> WHAT THE TASK ASKS:
Below are some entries. Transcribe the lines from the one holding "(712, 53) none -> [474,171,576,187] // 線上測試看看" to the one holding "(139, 227) none -> [562,194,626,211] 先停住，", inclusive, but not the pictures among them.

------ PROVIDED ENTRIES ------

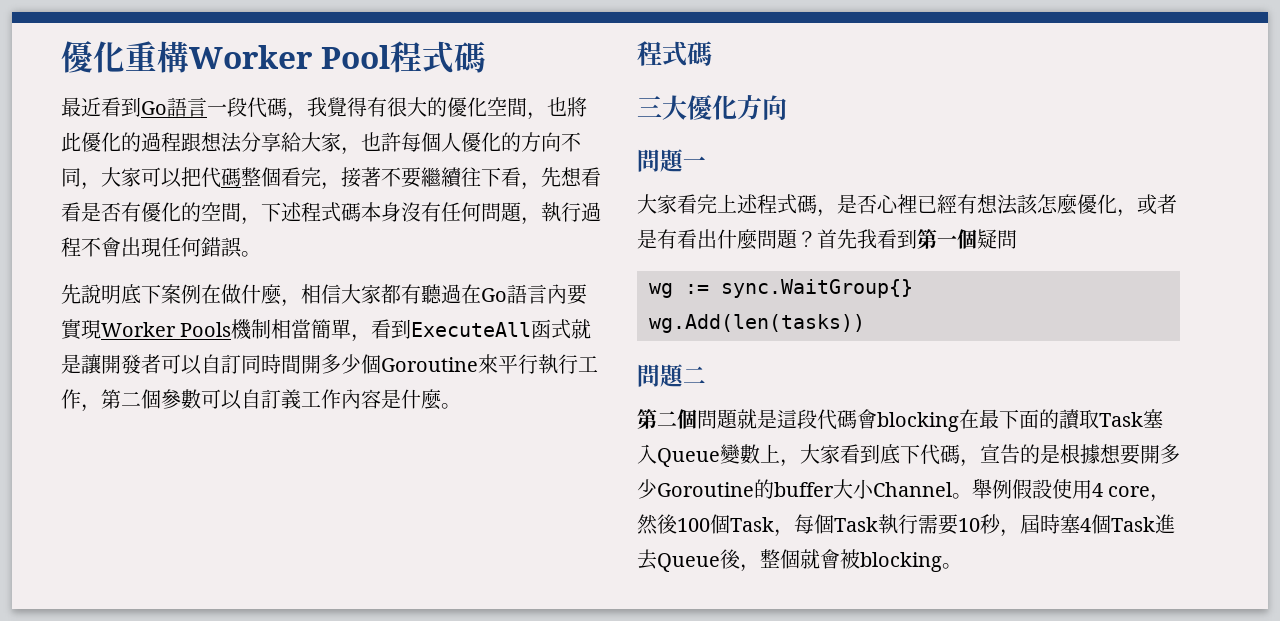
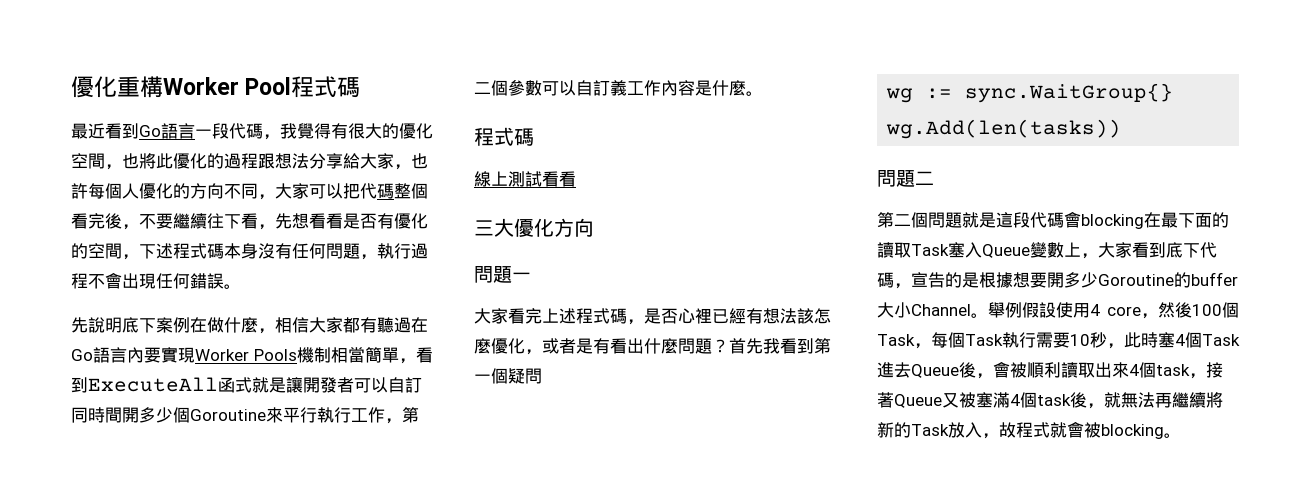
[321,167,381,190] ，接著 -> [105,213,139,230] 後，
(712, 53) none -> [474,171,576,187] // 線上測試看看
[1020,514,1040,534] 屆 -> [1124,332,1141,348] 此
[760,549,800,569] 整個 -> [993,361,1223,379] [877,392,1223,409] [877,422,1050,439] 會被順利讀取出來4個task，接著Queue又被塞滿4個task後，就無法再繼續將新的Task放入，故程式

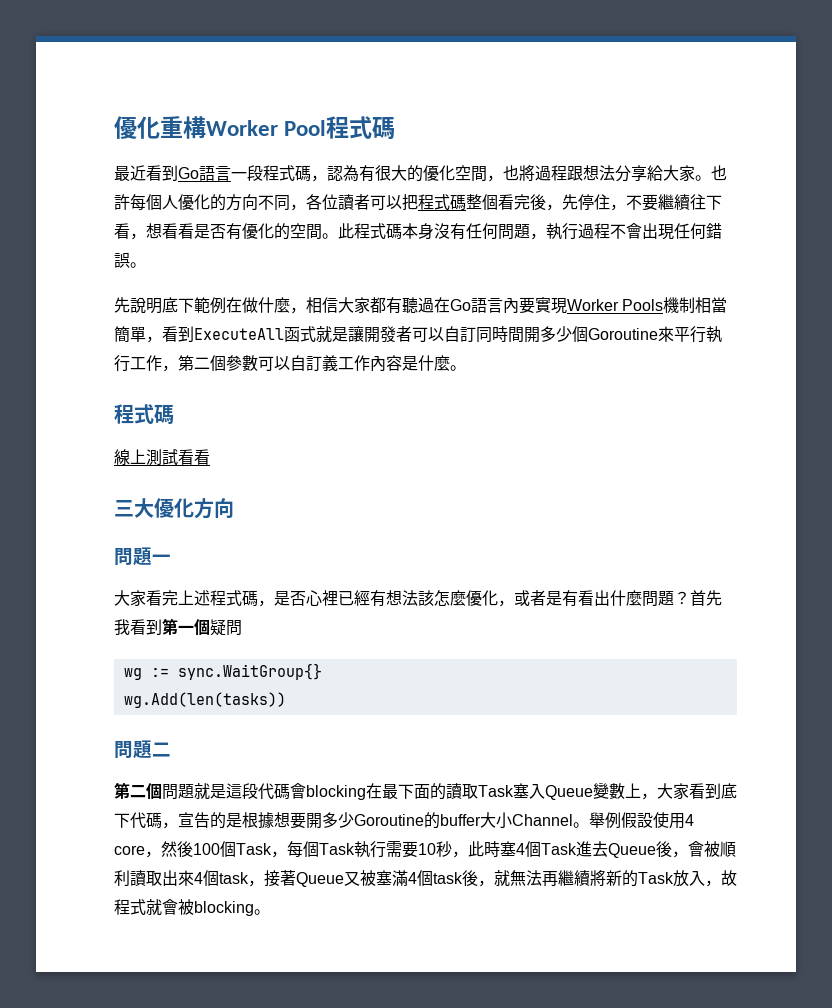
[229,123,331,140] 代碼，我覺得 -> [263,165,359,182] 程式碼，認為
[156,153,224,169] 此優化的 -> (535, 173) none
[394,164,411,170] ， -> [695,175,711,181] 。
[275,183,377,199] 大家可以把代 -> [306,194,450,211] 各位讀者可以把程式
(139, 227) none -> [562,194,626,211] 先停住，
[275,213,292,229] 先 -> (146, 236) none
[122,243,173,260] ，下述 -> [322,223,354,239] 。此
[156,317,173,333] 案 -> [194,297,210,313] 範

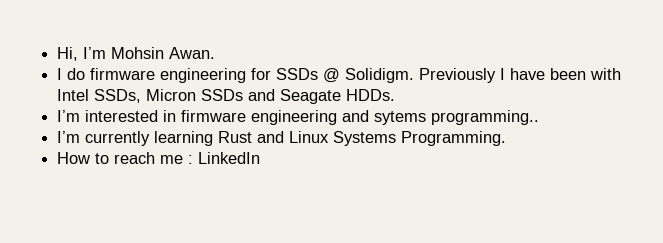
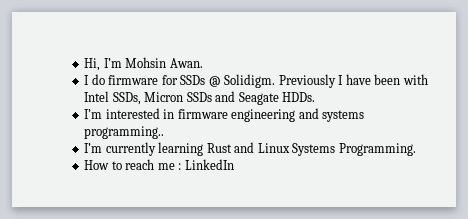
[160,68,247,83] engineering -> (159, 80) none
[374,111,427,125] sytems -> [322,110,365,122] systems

------

> RESULT FOR THIS TASK:
(712, 53) none -> [474,171,576,187] // 線上測試看看
[1020,514,1040,534] 屆 -> [1124,332,1141,348] 此
[760,549,800,569] 整個 -> [993,361,1223,379] [877,392,1223,409] [877,422,1050,439] 會被順利讀取出來4個task，接著Queue又被塞滿4個task後，就無法再繼續將新的Task放入，故程式

[229,123,331,140] 代碼，我覺得 -> [263,165,359,182] 程式碼，認為
[156,153,224,169] 此優化的 -> (535, 173) none
[394,164,411,170] ， -> [695,175,711,181] 。
[275,183,377,199] 大家可以把代 -> [306,194,450,211] 各位讀者可以把程式
(139, 227) none -> [562,194,626,211] 先停住，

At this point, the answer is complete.